**Available data:**
※ ※ ※
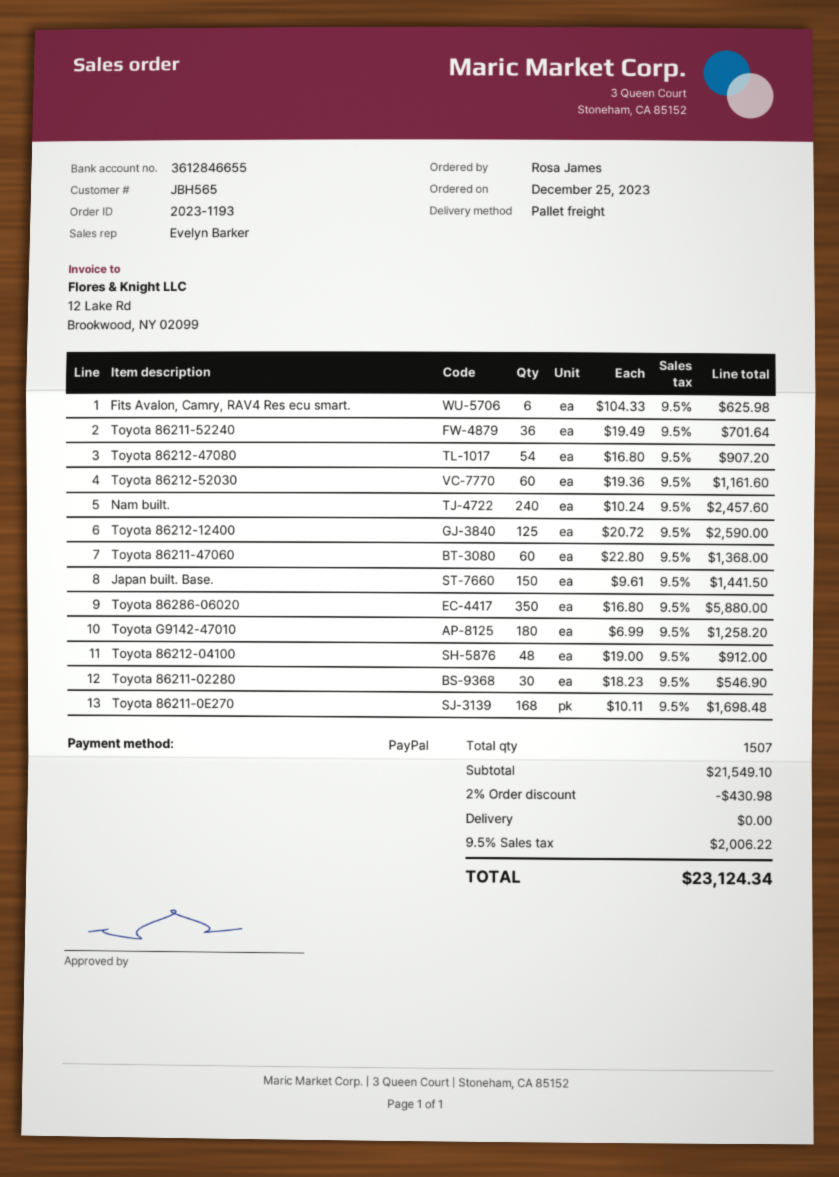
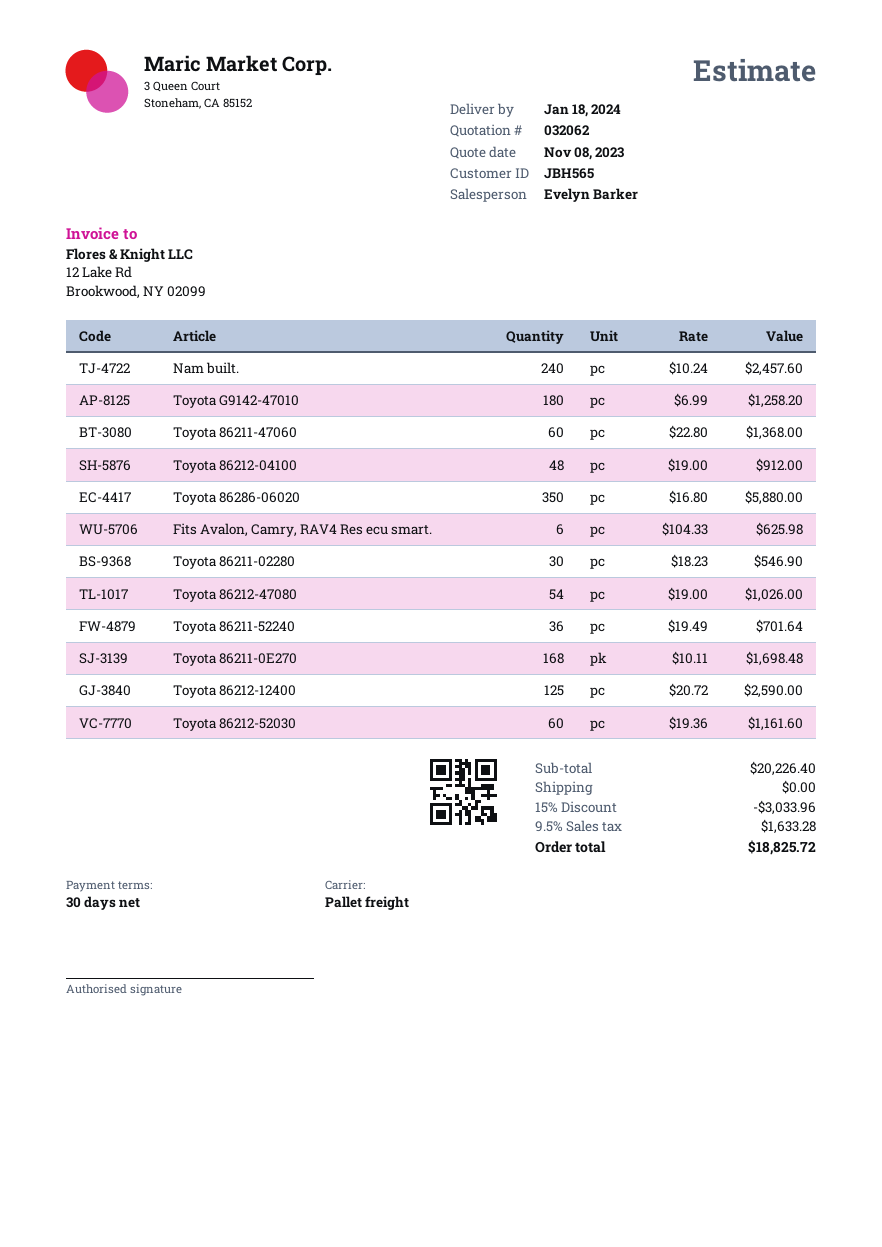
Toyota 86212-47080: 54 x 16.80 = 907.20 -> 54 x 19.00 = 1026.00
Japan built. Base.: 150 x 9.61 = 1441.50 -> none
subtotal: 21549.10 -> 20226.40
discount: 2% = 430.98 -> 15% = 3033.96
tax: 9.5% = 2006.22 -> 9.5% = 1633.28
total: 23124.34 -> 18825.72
※ ※ ※
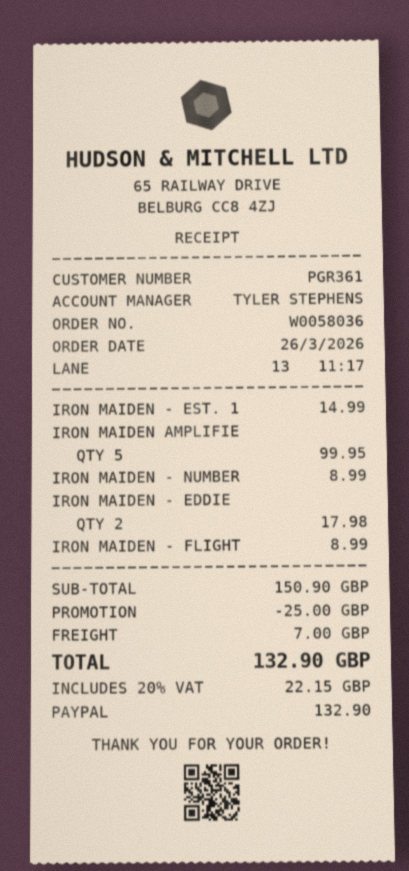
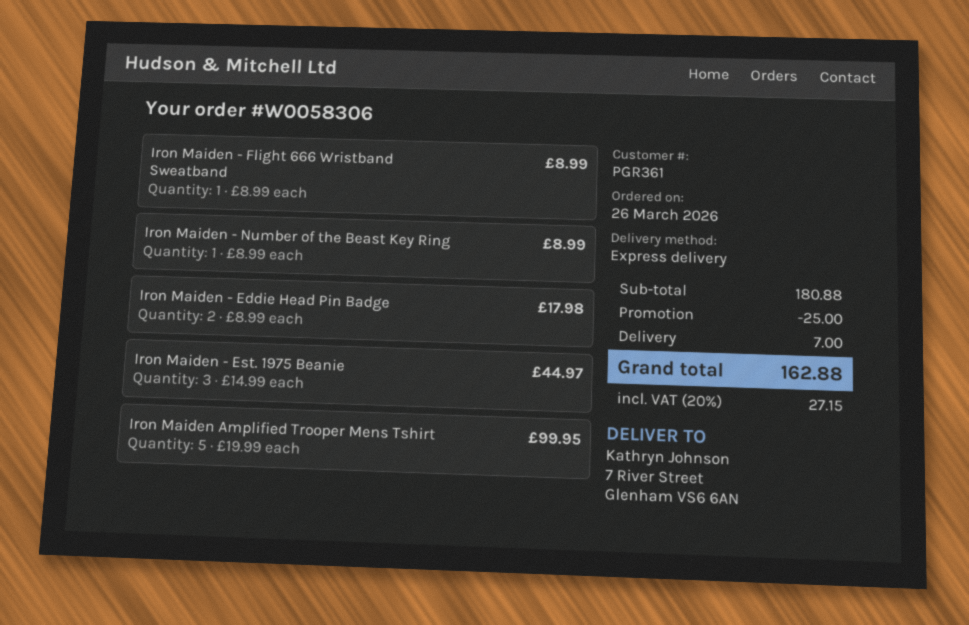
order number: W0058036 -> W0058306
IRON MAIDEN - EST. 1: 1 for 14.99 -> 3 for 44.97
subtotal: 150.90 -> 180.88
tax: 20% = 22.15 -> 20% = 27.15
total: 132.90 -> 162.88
※ ※ ※
**How to complete this task:** Could you repeat exactly the lines above from the line with "Toyota 86212-47080: 54" up to and including the line with "total: 23124.34 -> 18825.72", and only those?

**Finished task:**
Toyota 86212-47080: 54 x 16.80 = 907.20 -> 54 x 19.00 = 1026.00
Japan built. Base.: 150 x 9.61 = 1441.50 -> none
subtotal: 21549.10 -> 20226.40
discount: 2% = 430.98 -> 15% = 3033.96
tax: 9.5% = 2006.22 -> 9.5% = 1633.28
total: 23124.34 -> 18825.72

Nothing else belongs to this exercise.